“I wish…” she mutters between stuttered breaths. “I wish it was you that asked me to dance that night. Not hi-him.”
My throat goes dry; I grind my teeth. She mumbles something unintelligible into my shirt as she sobs.
“Me, too, baby,” I whisper, and I don’t think she has any idea how much truth is oozing from those words.
She keeps crying into my chest.
“Fucking jerk just br-broke me. I don’t know who the fuck I am anymore. I’m not who I was. I’m a pathetic mess. I’m sorry. S-sorry. I don’t know why he did that to me. For loving him? For forgiving him? I would’ve done anything for him. I loved him that much. It was eight months before the first big blowup, long enough for me to fall deep, and then it was like a waterfall, that just kept coming and coming. A waterfall of bullshit. And I just let it drown me.” She pulls away and staggers down the hall and I watch her go into her room and close the door.
I stand still, just seething for a minute, feeling my chest rise and fall, feeling my fists clench harder and harder before I down the last of my drink and then whip the thick crystal glass across the fucking room. It smashes against the top right-hand corner of my television screen.
After the racket of that, there’s silence. And the silence feels heavy.
Her phone lights up from the counter beside her drink. And there’s a text from Susanna.
Susanna: Get it gurrrl
But that’s not the focus of my attention right now. My focus is the wallpaper image on Violet’s phone. I clear the text message preview to get a better look. It’s a picture of her and I on the red carpet outside Numbers last weekend.
***
I sit on the edge of her bed. It’s been about an hour and I’ve managed to bring the temperature of my blood down some. Looking at her now in the moonlight helps. So did a half a bottle of booze.

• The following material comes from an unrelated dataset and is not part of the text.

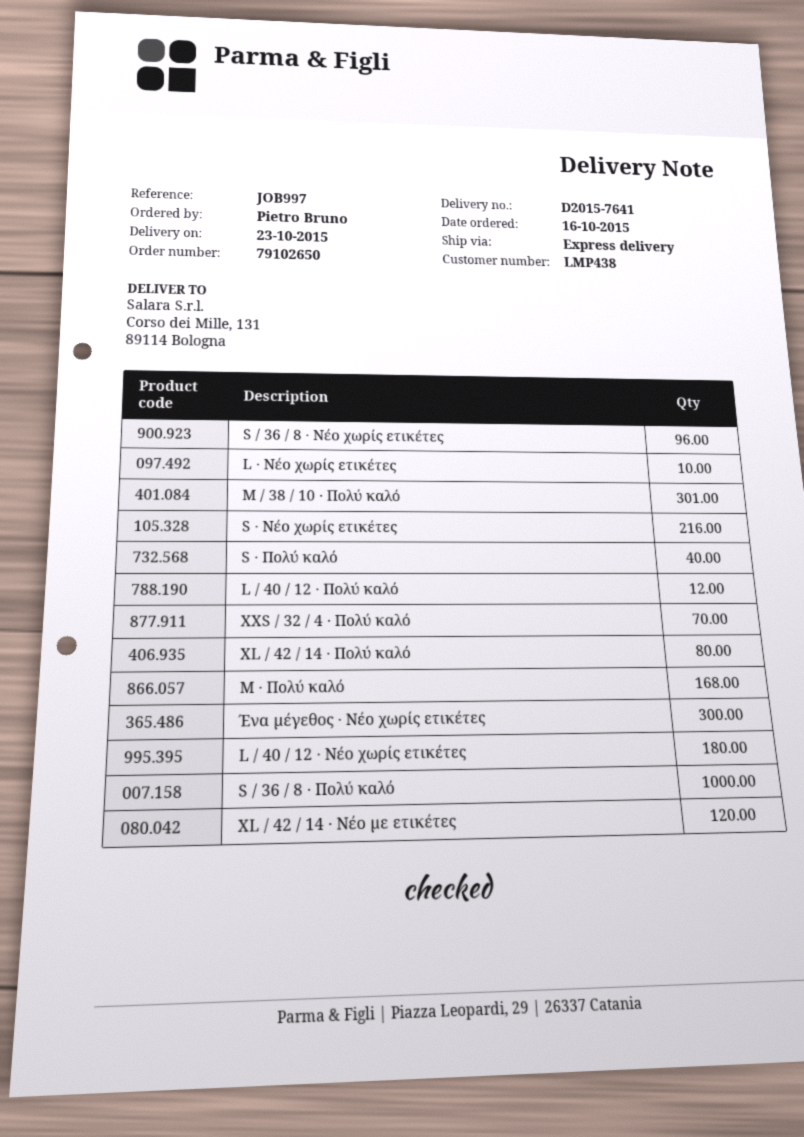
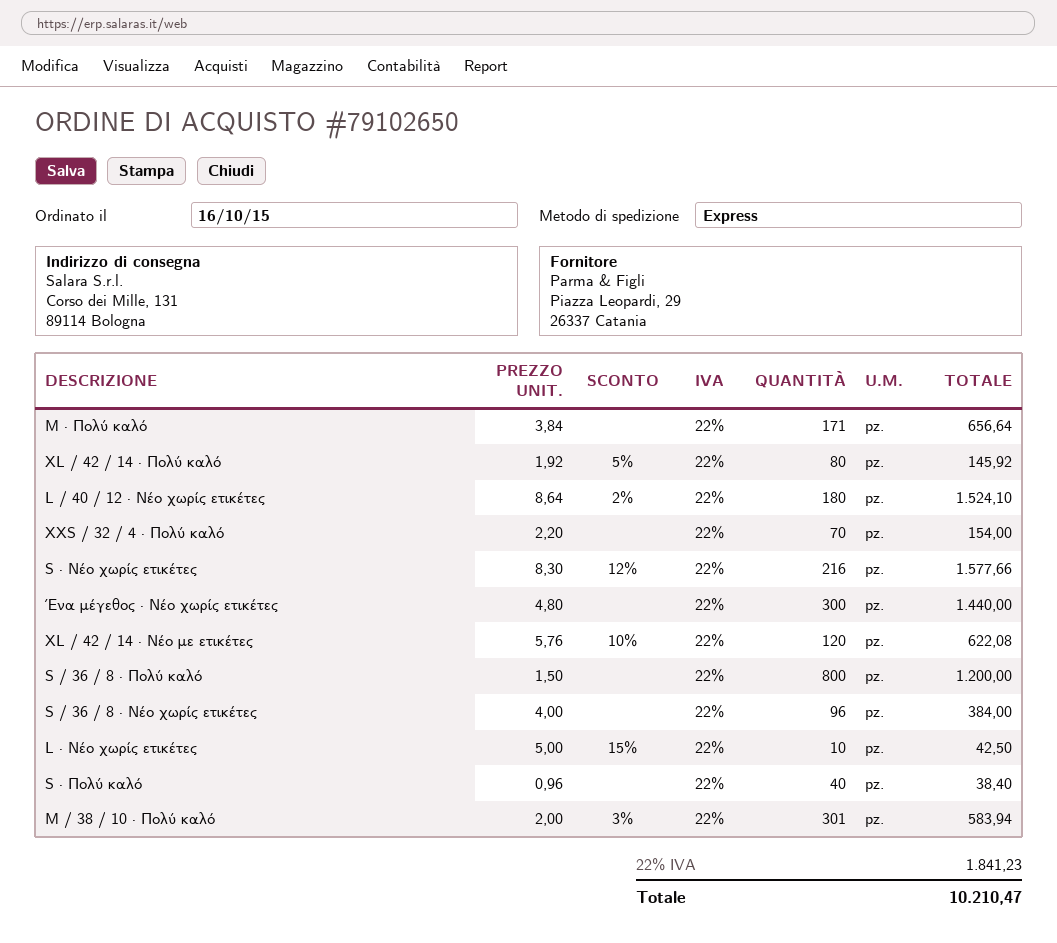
L / 40 / 12 · Πολύ καλό: 12 -> none
Μ · Πολύ καλό: 168 -> 171
S / 36 / 8 · Πολύ καλό: 1000 -> 800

She’s sleeping, curled into a ball, hugging her pillow. I tuck her hair behind her ear, lean over and plant a kiss on her cheekbone, taking in the scent of her hair, her warm skin. And I can still smell a bit of the alcohol on her, but I smell soap and toothpaste, too.

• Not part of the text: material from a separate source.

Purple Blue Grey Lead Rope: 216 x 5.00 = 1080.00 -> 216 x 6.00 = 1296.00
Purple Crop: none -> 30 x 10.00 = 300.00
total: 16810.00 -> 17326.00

I listen to her breathe, fingering one of her ringlets for a long minute, before I slip back out of her room and go to my own bed. My big, empty bed.
And once I’m undressed and my head lands on the pillow, I start to think about the things I could do to him. The slow way I could fucking kill him.

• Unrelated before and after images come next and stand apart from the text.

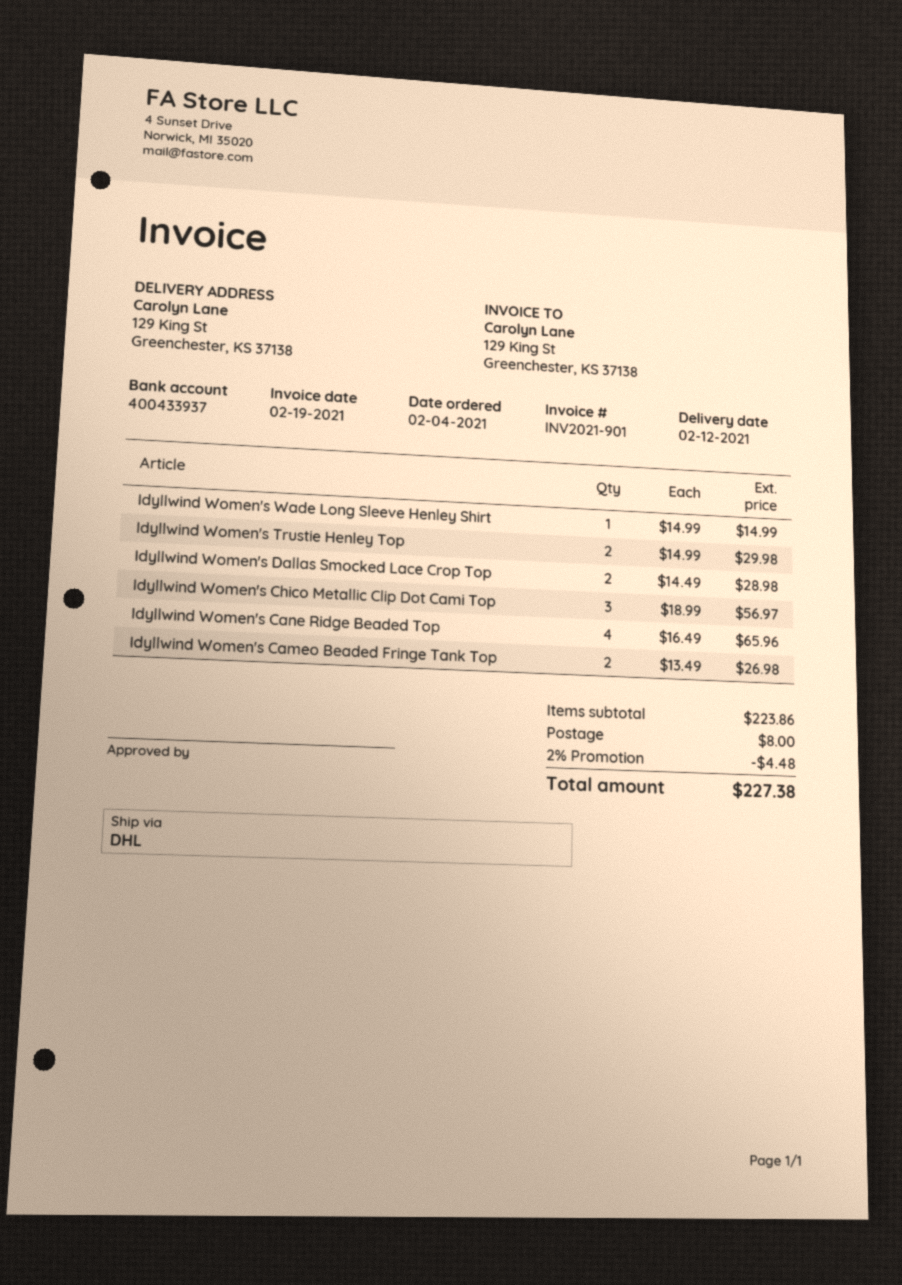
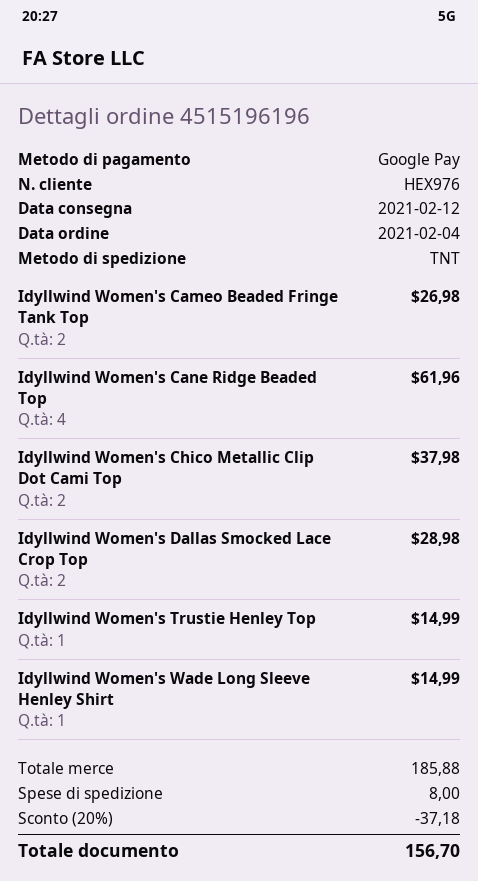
shipping method: DHL -> TNT
Idyllwind Women's Trustie Henley Top: 2 for 29.98 -> 1 for 14.99
Idyllwind Women's Chico Metallic Clip Dot Cami Top: 3 for 56.97 -> 2 for 37.98
Idyllwind Women's Cane Ridge Beaded Top: 4 for 65.96 -> 4 for 61.96
subtotal: 223.86 -> 185.88
discount: 2% = 4.48 -> 20% = 37.18
total: 227.38 -> 156.70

And then I hear her voice in my head, telling me to let him go. Suggesting I threaten him to leave her alone. But not really hurt him. Because I won’t need to. Because he’s scared of me, he’ll listen. And she’ll pay his debt off over time. Not to help him, to help me.
Me.
This beautiful, broken creature would do that for me.
This beautiful girl gives me the benefit of the doubt as someone who will take her heartfelt request to not hurt him seriously.
I stare into space until the sun rises before I finally close my eyes. And when they do close, I again dream of coming home that day and finding my mother dead on the kitchen floor because Max beat her to death.
35
Violet
My eyes open and I’m greeted with sunshine. It’s a bright day and I don’t have a hangover. Shockingly.
As I get up, a reel of last night begins to play in my brain and as I sit down on the toilet, a rush of cold hits my chest.
Shaking my butt as he watched. Singing a dirty song to him. Almost kissing him in the car. Flirting shamelessly. And then falling apart like a pathetic, drunk loser.
I cover my face; it’s hot with shame. Mortification doesn’t begin to describe how I feel.
I take a long shower and plead with the hot water to wash the indignity away.
***
When I timidly emerge from the bedroom dressed in jeggings, fluffy socks, and a sweater without makeup, my hair still damp, I’m praying my bag and phone are in this apartment somewhere because they’re not in Killian’s guest room.
And there’s activity out here. It’s actually buzzing with activity. I spot Killian’s Genesis manager, Alana, in the kitchen with two little boys and there are two other guys setting up a new television on the wall. One guy has curly brown hair, one blond.
I see no sign of Killian.
“Good morning, Violet, how are you?” Alana greets, while wiping the face of one of the little boys. One of the guys at the TV turns his head and smiles at me. Oh. Will is the curly-haired guy, Killian’s brother - who was there to rescue me from the bathtub incident with Ray.